*Brief*. As an exercise, transcribe the data below in full and exactly, omitting pictures.

Code change snippets
####################

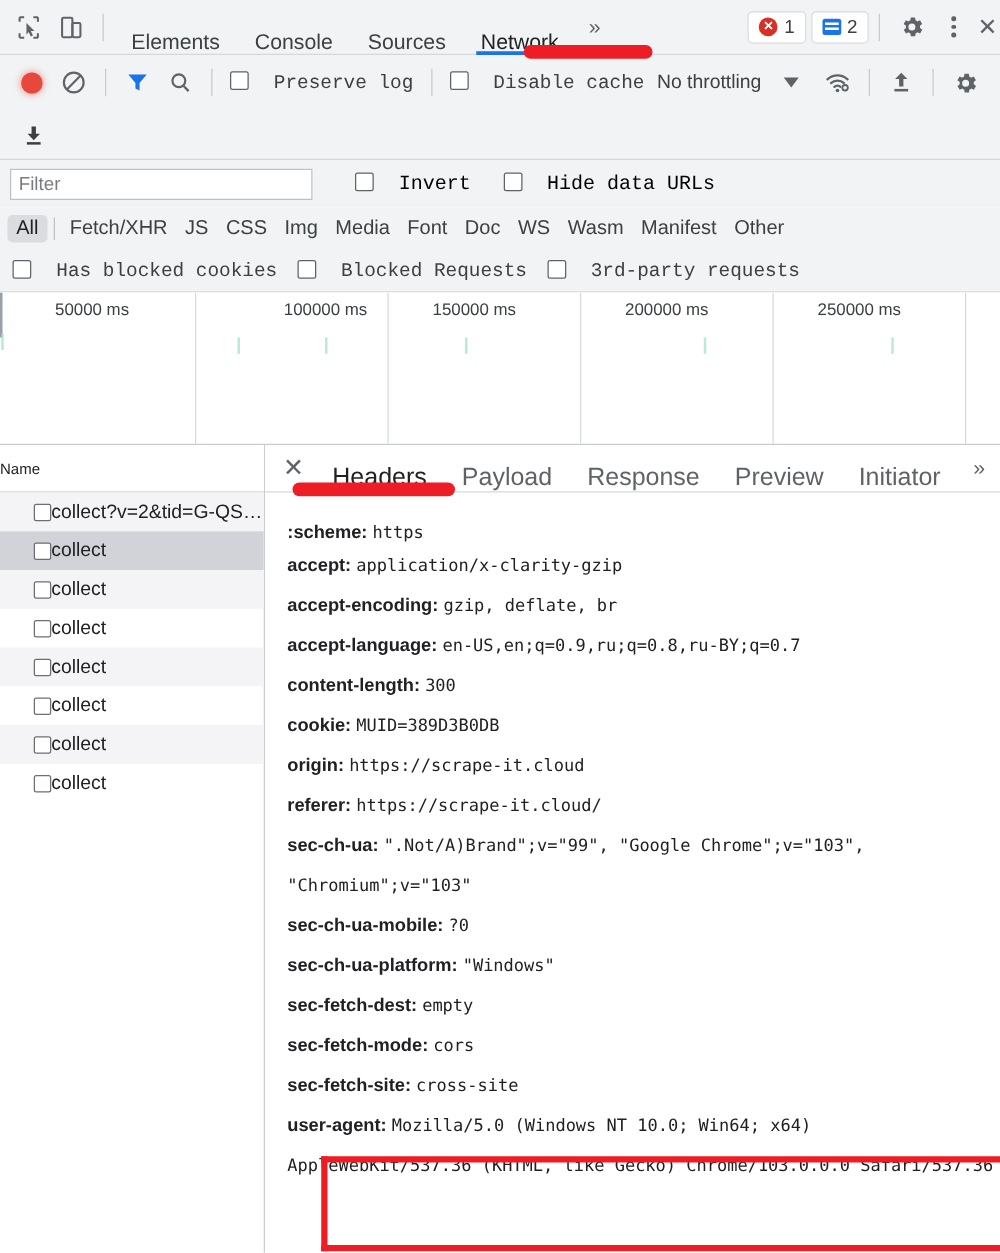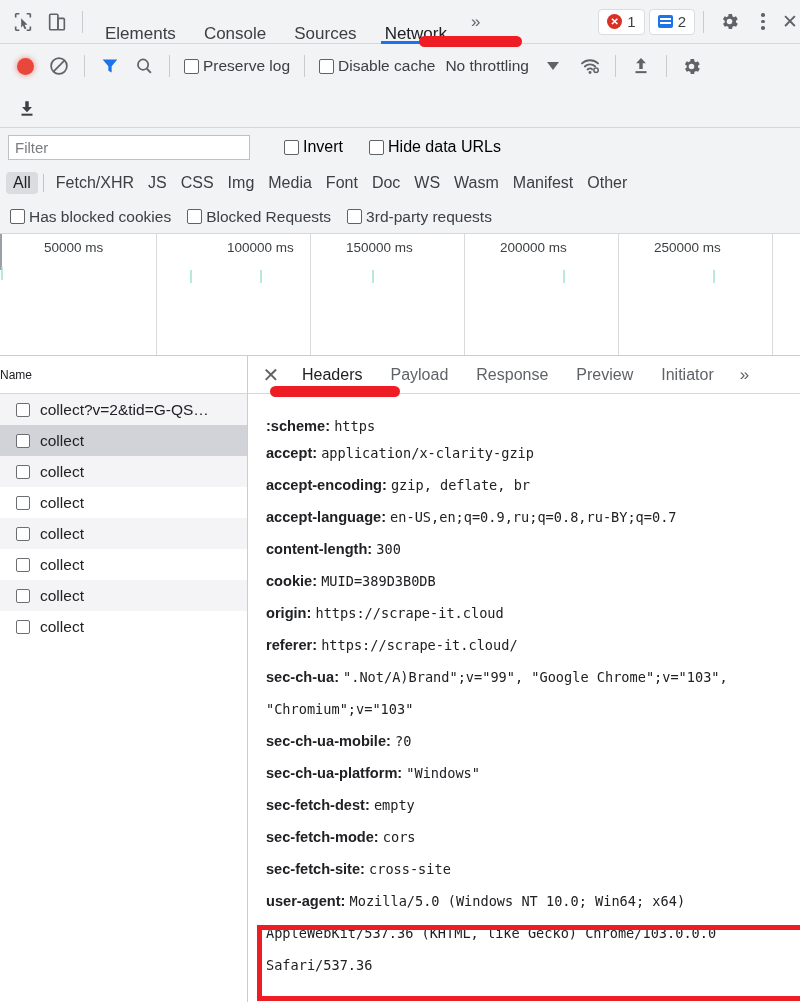--- a/index.html
+++ b/index.html
@@ -76,7 +76,7 @@
     width:15px; height:15px; border:1.6px solid #5f6368;
     border-radius:2px; background:#fff; flex:0 0 auto;
   }
-  .ckwrap { display:flex; align-items:center; gap:4px; padding:0 6px; white-space:nowrap;}
+  .ckwrap { display:flex; gap:20px; padding:0 6px; white-space:nowrap;font-family:Liberation Mono, monospace;}
   .throttle { padding:0 4px; white-space:nowrap; }
   .caret { width:0;height:0;border-left:6px solid transparent;border-right:6px solid transparent;border-top:8px solid #5f6368;margin:0 14px;}
 

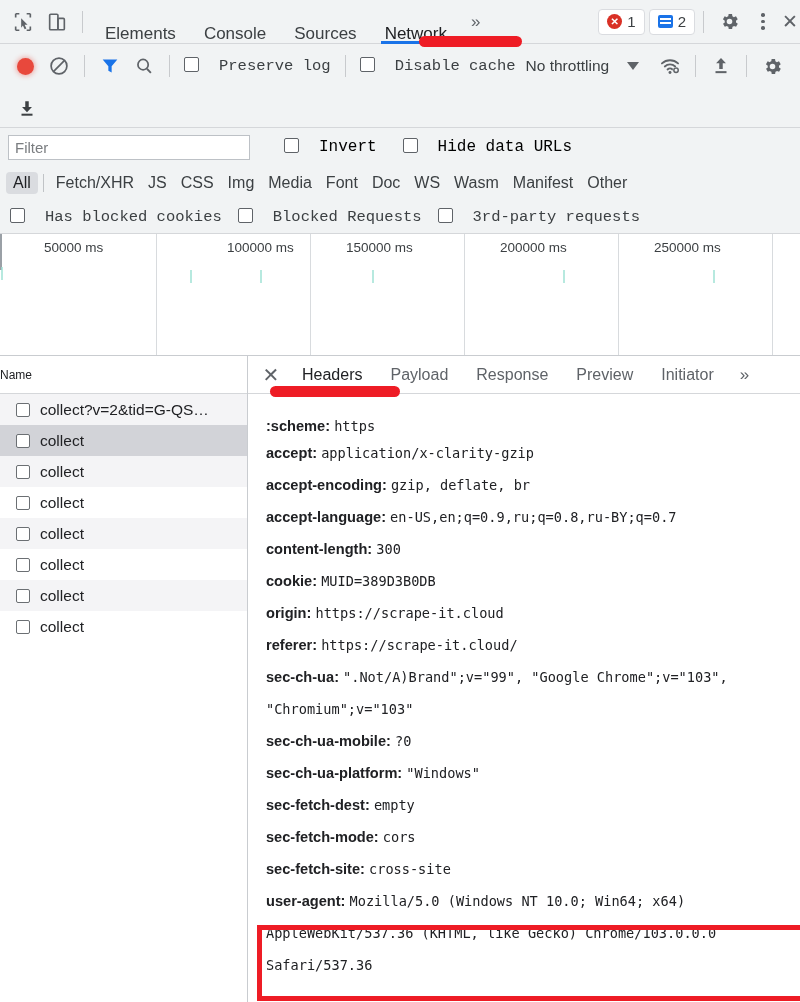--- a/index.html
+++ b/index.html
@@ -159,8 +159,8 @@
     font-size:20px; color:#5f6368;
   }
   .rp-tab {
-    position:relative; height:38px; display:flex; align-items:center;
-    padding:0 14px; font-size:16px; color:#5f6368; white-space:nowrap;
+    position:relative; height:38px; display:flex; align-items:flex-end;
+    padding:0 14px; font-size:20px; color:#5f6368; white-space:nowrap;
   }
   .rp-tab.active { color:#202124; }
   .rp-tab.active::after {

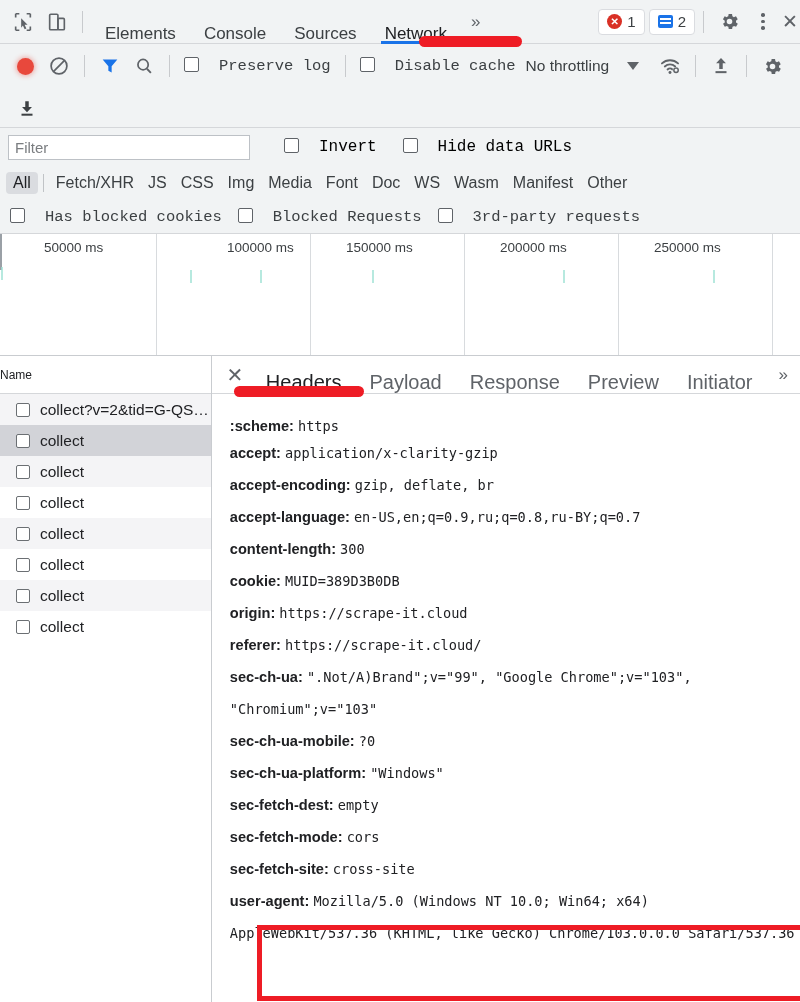--- a/index.html
+++ b/index.html
@@ -140,8 +140,8 @@
   }
   .lp-list { flex:1; overflow:hidden; }
   .lp-row {
-    height:31px; display:flex; align-items:center; gap:10px;
-    padding-left:16px; font-size:15.5px; color:#202124;
+    height:31px; display:flex; align-items:center; 
+    padding-left:27px; font-size:15.5px; color:#202124;
     white-space:nowrap; overflow:hidden;
   }
   .lp-row .ck { width:14px; height:14px; border-color:#6b6f73; }

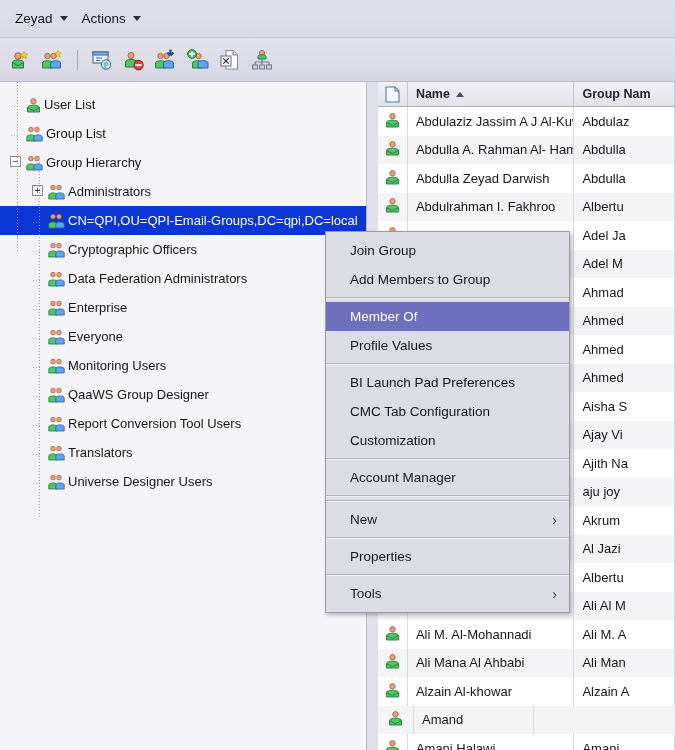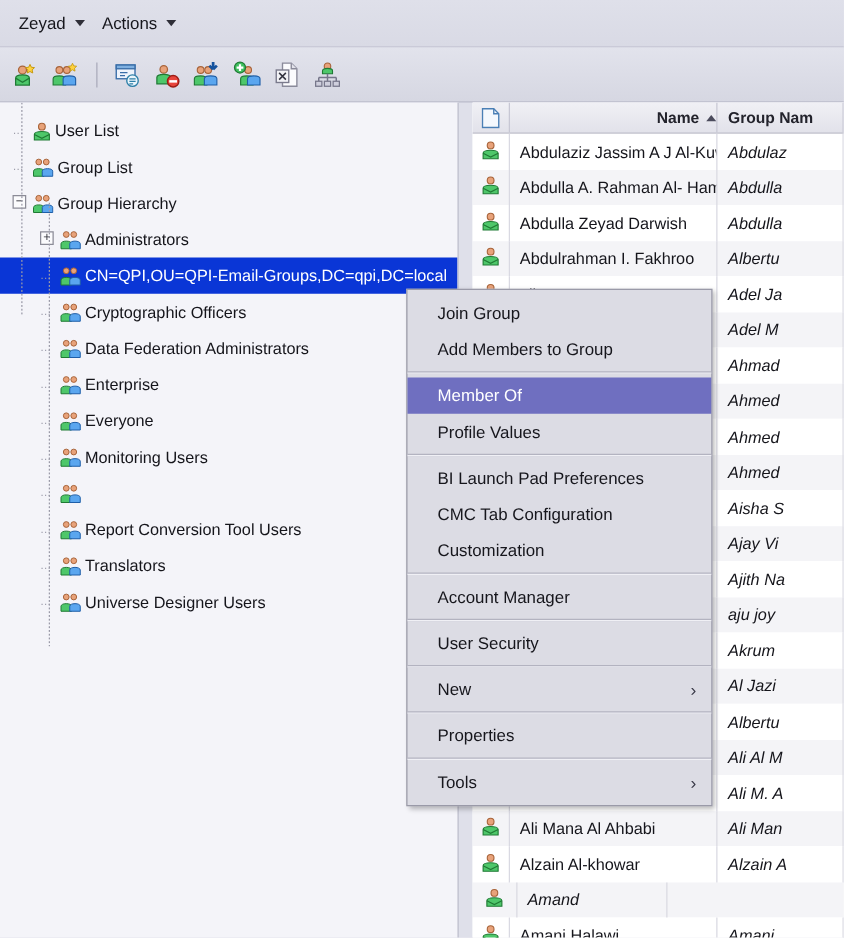--- a/index.html
+++ b/index.html
@@ -48,7 +48,7 @@
   .th{display:flex;align-items:center;font-weight:bold;font-size:12.5px;color:#23232c;
      border-right:1px solid #c7c7d4;box-sizing:border-box;padding-left:8px;white-space:nowrap;overflow:hidden;}
   .th.icocol{width:36px;justify-content:center;padding-left:0;}
-  .th.name{width:200px;justify-content:flex-end;}
+  .th.name{width:200px;}
   .th.full{width:120px;}
   .sortarrow{margin-left:6px;width:0;height:0;border-left:4px solid transparent;border-right:4px solid transparent;border-bottom:5px solid #4b4b5c;}
   .trow{display:flex;height:28.5px;background:#ffffff;}

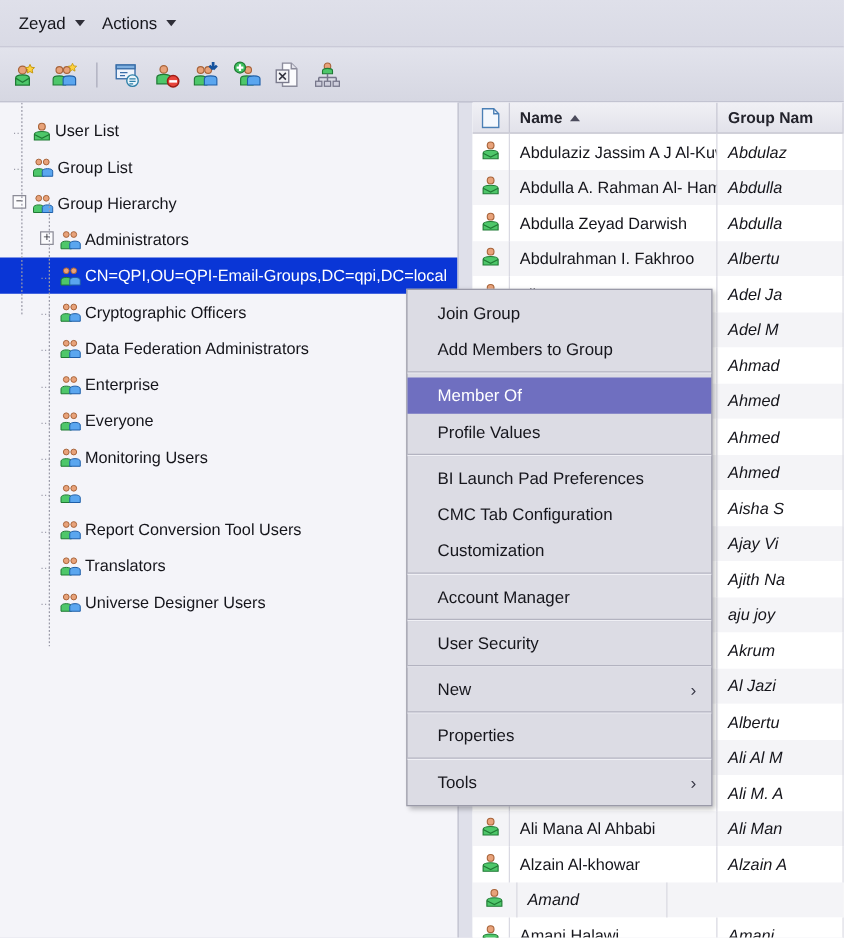--- a/index.html
+++ b/index.html
@@ -57,7 +57,7 @@
      padding-left:8px;font-size:13px;color:#15151b;white-space:nowrap;overflow:hidden;}
   .td.icocol{width:36px;justify-content:center;padding-left:0;}
   .td.name{width:200px;}
-  .td.full{width:120px;font-style:italic;}
+  .td.full{width:120px;}
 
   
   .ctxmenu{position:absolute;left:325px;top:231px;width:245px;

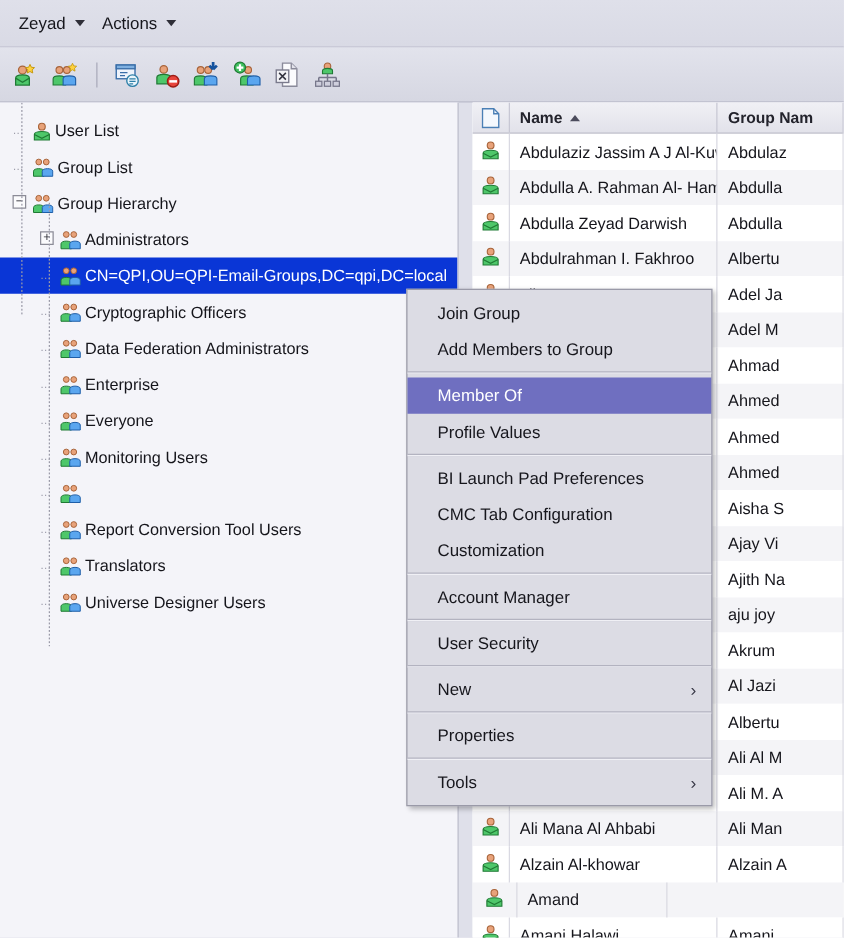--- a/index.html
+++ b/index.html
@@ -305,6 +305,7 @@
   <path d="M7.8 15v-4c0-1.3 1.9-2.1 4.2-2.1s4.2.8 4.2 2.1v4z" fill="#5aa6ef" stroke="#1e5ea8" stroke-width=".8"></path>
             </svg>
           </span>
+          <span class="tlabel">QaaWS Group Designer</span>
         </div>
         <div class="tnode">
           <span style="display:inline-block;width:32px;flex:none"></span>

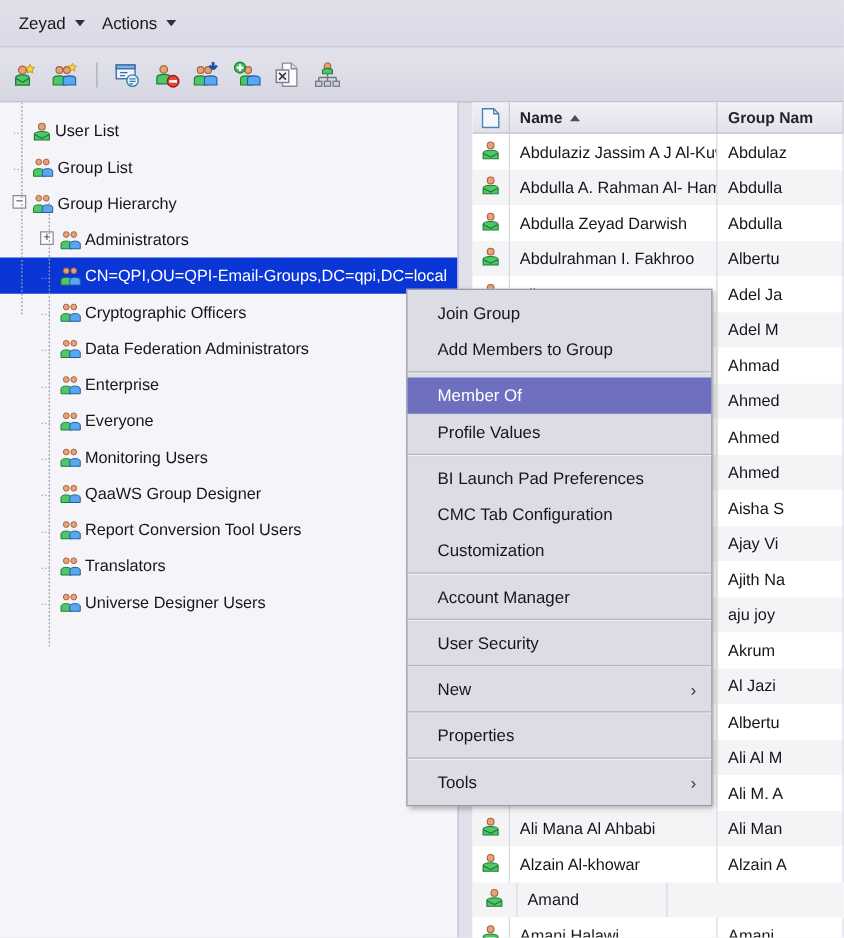--- a/index.html
+++ b/index.html
@@ -742,9 +742,6 @@
         <span>Account Manager</span>
       </div>
       <div class="msep"></div>
-      <div class="mi">
-        <span>User Security</span>
-      </div>
       <div class="msep"></div>
       <div class="mi">
         <span>New</span>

####################

*Response area*.
--- a/index.html
+++ b/index.html
@@ -76,7 +76,7 @@
     width:15px; height:15px; border:1.6px solid #5f6368;
     border-radius:2px; background:#fff; flex:0 0 auto;
   }
-  .ckwrap { display:flex; align-items:center; gap:4px; padding:0 6px; white-space:nowrap;}
+  .ckwrap { display:flex; gap:20px; padding:0 6px; white-space:nowrap;font-family:Liberation Mono, monospace;}
   .throttle { padding:0 4px; white-space:nowrap; }
   .caret { width:0;height:0;border-left:6px solid transparent;border-right:6px solid transparent;border-top:8px solid #5f6368;margin:0 14px;}
 

--- a/index.html
+++ b/index.html
@@ -159,8 +159,8 @@
     font-size:20px; color:#5f6368;
   }
   .rp-tab {
-    position:relative; height:38px; display:flex; align-items:center;
-    padding:0 14px; font-size:16px; color:#5f6368; white-space:nowrap;
+    position:relative; height:38px; display:flex; align-items:flex-end;
+    padding:0 14px; font-size:20px; color:#5f6368; white-space:nowrap;
   }
   .rp-tab.active { color:#202124; }
   .rp-tab.active::after {

--- a/index.html
+++ b/index.html
@@ -140,8 +140,8 @@
   }
   .lp-list { flex:1; overflow:hidden; }
   .lp-row {
-    height:31px; display:flex; align-items:center; gap:10px;
-    padding-left:16px; font-size:15.5px; color:#202124;
+    height:31px; display:flex; align-items:center; 
+    padding-left:27px; font-size:15.5px; color:#202124;
     white-space:nowrap; overflow:hidden;
   }
   .lp-row .ck { width:14px; height:14px; border-color:#6b6f73; }

--- a/index.html
+++ b/index.html
@@ -48,7 +48,7 @@
   .th{display:flex;align-items:center;font-weight:bold;font-size:12.5px;color:#23232c;
      border-right:1px solid #c7c7d4;box-sizing:border-box;padding-left:8px;white-space:nowrap;overflow:hidden;}
   .th.icocol{width:36px;justify-content:center;padding-left:0;}
-  .th.name{width:200px;justify-content:flex-end;}
+  .th.name{width:200px;}
   .th.full{width:120px;}
   .sortarrow{margin-left:6px;width:0;height:0;border-left:4px solid transparent;border-right:4px solid transparent;border-bottom:5px solid #4b4b5c;}
   .trow{display:flex;height:28.5px;background:#ffffff;}

--- a/index.html
+++ b/index.html
@@ -57,7 +57,7 @@
      padding-left:8px;font-size:13px;color:#15151b;white-space:nowrap;overflow:hidden;}
   .td.icocol{width:36px;justify-content:center;padding-left:0;}
   .td.name{width:200px;}
-  .td.full{width:120px;font-style:italic;}
+  .td.full{width:120px;}
 
   
   .ctxmenu{position:absolute;left:325px;top:231px;width:245px;

--- a/index.html
+++ b/index.html
@@ -305,6 +305,7 @@
   <path d="M7.8 15v-4c0-1.3 1.9-2.1 4.2-2.1s4.2.8 4.2 2.1v4z" fill="#5aa6ef" stroke="#1e5ea8" stroke-width=".8"></path>
             </svg>
           </span>
+          <span class="tlabel">QaaWS Group Designer</span>
         </div>
         <div class="tnode">
           <span style="display:inline-block;width:32px;flex:none"></span>

--- a/index.html
+++ b/index.html
@@ -742,9 +742,6 @@
         <span>Account Manager</span>
       </div>
       <div class="msep"></div>
-      <div class="mi">
-        <span>User Security</span>
-      </div>
       <div class="msep"></div>
       <div class="mi">
         <span>New</span>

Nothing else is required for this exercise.